▶ [ABOUT THIS EXERCISE] Identify each line below that contains the word "none", and copy it out.

Version comparison data:
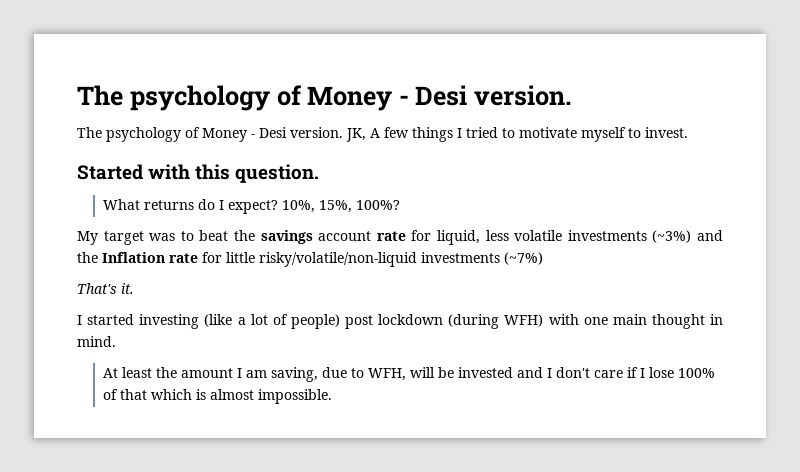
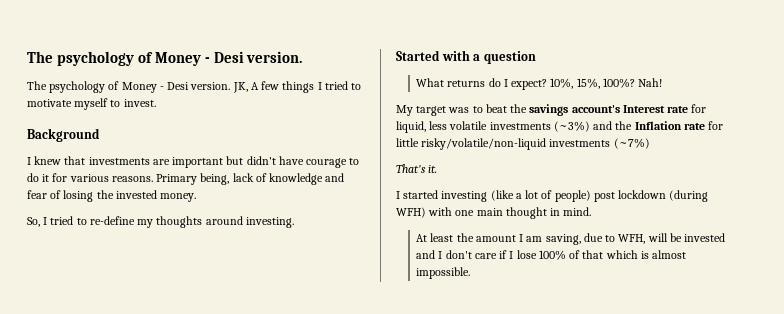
(688, 132) none -> [27,128,100,142] [27,156,360,168] [27,173,345,185] [27,190,197,202] [27,216,294,228] // Background // I knew that investments are important but didn't have courage to do it for various reasons. Primary being, lack of knowledge and fear of losing the invested money. // So, I tried to re-define my thoughts around investing.
[195,164,320,183] this question. -> [473,51,536,64] a question
(400, 205) none -> [638,78,663,87] Nah!
[318,231,372,241] account -> [571,105,665,113] account's Interest

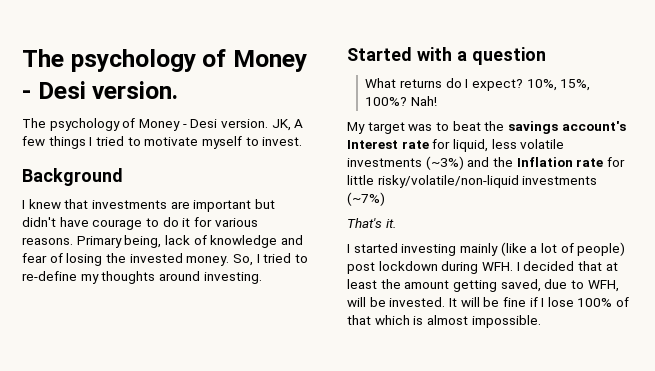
(197, 197) // -> (230, 261) none
(488, 196) none -> [459,243,498,256] mainly
[669,190,709,202] [396,207,592,219] [416,233,581,245] (during WFH) with one main thought in mind. // At least the amount I am saving, -> [441,261,618,274] [347,279,541,292] during WFH. I decided that at least the amount getting saved,
[683,233,725,242] [416,250,497,259] invested and I don't care -> [389,297,526,307] invested. It will be fine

▶ [SOLUTION FOR THIS TASK]
(688, 132) none -> [27,128,100,142] [27,156,360,168] [27,173,345,185] [27,190,197,202] [27,216,294,228] // Background // I knew that investments are important but didn't have courage to do it for various reasons. Primary being, lack of knowledge and fear of losing the invested money. // So, I tried to re-define my thoughts around investing.
(400, 205) none -> [638,78,663,87] Nah!
(197, 197) // -> (230, 261) none
(488, 196) none -> [459,243,498,256] mainly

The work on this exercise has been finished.